• [Source data]:
******************************

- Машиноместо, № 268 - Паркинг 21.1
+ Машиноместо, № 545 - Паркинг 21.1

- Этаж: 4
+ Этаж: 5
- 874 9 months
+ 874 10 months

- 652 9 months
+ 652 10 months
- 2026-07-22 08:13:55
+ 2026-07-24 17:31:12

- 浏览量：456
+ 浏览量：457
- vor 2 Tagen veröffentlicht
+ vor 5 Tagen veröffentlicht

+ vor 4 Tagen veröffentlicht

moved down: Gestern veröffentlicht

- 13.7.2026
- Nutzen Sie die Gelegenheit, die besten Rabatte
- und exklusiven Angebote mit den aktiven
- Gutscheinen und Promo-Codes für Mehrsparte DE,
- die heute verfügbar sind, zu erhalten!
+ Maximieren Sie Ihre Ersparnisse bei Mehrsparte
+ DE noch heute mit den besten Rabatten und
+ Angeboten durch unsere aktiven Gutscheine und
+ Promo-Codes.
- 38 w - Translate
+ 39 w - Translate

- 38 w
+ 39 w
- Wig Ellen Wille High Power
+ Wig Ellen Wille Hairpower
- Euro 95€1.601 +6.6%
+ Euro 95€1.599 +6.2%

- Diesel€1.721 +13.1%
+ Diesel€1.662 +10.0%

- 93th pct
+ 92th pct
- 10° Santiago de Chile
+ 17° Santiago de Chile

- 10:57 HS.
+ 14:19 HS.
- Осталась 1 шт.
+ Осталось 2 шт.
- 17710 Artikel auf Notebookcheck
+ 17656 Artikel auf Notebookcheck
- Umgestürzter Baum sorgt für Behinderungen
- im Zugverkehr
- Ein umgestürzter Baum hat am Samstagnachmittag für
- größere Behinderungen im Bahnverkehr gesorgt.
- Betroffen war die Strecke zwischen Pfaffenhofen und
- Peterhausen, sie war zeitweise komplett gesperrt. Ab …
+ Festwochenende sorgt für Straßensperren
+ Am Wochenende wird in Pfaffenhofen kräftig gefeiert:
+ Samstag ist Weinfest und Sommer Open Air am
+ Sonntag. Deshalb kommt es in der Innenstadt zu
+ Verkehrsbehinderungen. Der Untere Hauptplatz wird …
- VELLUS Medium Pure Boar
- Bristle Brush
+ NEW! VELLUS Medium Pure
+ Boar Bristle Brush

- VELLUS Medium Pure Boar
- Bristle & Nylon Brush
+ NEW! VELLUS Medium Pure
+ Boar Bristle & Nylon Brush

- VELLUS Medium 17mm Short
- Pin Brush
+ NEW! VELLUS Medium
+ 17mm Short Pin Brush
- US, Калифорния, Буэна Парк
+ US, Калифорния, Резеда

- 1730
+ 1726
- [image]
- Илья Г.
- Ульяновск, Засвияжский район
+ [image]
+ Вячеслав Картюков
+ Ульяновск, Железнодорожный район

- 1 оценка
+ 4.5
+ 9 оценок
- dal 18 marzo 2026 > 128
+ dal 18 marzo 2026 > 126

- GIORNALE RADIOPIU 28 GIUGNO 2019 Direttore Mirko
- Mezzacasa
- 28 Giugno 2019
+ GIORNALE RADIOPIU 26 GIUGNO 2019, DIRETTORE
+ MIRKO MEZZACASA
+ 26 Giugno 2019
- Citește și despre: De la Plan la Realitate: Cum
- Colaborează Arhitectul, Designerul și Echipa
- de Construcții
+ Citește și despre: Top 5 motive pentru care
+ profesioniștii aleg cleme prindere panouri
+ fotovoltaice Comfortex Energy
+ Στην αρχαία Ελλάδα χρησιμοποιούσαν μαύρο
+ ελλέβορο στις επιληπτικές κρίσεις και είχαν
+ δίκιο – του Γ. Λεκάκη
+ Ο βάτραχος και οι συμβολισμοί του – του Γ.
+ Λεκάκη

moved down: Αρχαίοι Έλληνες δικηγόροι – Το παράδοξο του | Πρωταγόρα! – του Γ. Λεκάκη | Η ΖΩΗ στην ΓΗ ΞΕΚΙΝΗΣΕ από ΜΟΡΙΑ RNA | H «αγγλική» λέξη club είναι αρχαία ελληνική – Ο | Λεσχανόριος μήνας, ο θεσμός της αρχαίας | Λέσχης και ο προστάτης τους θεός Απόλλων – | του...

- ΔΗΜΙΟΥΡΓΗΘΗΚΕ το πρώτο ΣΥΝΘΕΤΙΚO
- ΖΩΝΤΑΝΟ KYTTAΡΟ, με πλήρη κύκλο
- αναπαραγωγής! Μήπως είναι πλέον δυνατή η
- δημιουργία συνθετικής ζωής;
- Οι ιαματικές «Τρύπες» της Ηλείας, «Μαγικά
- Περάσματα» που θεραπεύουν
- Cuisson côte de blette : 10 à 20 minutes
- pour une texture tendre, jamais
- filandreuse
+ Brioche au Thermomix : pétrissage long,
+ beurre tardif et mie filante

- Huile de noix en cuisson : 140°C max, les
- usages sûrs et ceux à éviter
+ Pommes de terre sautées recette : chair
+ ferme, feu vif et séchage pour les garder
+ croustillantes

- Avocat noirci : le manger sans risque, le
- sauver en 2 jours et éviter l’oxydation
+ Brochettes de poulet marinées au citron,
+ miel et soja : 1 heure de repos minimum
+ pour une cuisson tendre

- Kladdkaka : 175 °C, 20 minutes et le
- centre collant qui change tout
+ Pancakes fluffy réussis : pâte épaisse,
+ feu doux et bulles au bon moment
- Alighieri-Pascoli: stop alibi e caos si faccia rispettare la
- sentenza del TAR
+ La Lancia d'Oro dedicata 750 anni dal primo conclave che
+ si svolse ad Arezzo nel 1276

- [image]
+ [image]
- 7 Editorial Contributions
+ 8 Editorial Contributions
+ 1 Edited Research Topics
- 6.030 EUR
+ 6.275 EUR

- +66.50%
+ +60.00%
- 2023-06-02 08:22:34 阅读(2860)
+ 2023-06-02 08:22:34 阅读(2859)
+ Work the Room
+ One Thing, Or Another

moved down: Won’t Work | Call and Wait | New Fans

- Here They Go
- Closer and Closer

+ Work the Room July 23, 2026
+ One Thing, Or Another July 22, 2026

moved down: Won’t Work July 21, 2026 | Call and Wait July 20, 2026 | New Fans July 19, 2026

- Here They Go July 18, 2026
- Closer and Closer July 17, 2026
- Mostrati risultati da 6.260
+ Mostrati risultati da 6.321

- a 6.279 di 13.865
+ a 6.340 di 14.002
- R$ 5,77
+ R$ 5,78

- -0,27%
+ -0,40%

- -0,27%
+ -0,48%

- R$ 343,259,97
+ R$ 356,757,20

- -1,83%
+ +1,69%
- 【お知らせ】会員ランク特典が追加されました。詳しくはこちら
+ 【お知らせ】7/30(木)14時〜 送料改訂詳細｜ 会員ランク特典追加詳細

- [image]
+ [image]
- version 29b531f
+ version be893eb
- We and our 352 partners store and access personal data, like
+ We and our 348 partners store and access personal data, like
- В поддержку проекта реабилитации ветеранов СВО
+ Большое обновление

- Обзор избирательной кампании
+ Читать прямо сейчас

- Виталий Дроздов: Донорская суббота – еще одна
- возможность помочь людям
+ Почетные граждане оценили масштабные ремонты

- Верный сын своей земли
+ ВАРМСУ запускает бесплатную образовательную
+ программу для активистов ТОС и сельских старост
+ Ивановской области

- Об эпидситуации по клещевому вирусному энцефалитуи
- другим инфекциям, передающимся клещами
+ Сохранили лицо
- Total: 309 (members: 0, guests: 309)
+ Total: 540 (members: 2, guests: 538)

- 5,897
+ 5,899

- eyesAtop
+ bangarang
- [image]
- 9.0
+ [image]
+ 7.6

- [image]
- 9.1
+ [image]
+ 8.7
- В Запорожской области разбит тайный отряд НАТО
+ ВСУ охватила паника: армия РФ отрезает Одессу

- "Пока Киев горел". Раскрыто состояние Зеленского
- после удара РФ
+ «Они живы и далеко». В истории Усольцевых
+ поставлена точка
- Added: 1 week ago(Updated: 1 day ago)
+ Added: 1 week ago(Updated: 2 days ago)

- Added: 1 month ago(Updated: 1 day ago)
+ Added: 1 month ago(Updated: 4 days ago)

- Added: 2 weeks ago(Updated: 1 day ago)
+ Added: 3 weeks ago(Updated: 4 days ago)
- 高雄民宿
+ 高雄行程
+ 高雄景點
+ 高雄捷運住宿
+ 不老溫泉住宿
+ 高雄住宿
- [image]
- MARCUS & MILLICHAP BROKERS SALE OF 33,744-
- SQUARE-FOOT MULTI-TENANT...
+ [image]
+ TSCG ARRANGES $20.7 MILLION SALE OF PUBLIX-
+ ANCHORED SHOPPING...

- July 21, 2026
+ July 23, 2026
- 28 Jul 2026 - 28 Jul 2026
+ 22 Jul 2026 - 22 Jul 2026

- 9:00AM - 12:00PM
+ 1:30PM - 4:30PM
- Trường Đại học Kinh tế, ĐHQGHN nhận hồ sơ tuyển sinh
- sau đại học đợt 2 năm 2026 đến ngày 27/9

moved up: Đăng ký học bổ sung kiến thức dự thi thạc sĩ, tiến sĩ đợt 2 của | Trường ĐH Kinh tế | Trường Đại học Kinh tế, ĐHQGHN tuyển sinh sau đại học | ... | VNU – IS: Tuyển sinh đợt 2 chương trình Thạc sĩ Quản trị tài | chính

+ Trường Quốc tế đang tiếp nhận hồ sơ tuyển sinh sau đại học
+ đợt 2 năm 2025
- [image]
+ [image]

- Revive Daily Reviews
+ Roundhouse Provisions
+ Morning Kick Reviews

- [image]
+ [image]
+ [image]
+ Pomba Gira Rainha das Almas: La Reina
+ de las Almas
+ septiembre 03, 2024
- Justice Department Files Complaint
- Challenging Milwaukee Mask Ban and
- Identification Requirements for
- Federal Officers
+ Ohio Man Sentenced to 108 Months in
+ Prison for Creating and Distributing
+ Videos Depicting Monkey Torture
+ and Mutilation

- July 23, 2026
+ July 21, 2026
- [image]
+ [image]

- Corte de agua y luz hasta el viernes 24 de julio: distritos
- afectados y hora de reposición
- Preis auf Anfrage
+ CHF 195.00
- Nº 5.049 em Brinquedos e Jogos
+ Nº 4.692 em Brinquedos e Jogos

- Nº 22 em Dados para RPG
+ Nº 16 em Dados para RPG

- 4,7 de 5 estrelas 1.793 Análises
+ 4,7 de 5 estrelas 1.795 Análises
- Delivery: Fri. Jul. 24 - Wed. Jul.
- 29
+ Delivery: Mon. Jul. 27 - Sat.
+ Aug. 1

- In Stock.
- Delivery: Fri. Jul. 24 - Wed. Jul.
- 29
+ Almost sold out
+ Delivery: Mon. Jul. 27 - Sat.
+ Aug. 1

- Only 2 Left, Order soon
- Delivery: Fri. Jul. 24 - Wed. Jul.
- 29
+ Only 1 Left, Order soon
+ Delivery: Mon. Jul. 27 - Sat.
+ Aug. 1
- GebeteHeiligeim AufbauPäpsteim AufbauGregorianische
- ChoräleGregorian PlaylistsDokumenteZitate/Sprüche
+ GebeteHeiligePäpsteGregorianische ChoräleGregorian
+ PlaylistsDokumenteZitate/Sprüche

******************************

• [Exercise directions]:
Give a single number: the count of lines above that include the word "Total".

• [Solution to this exercise]:
2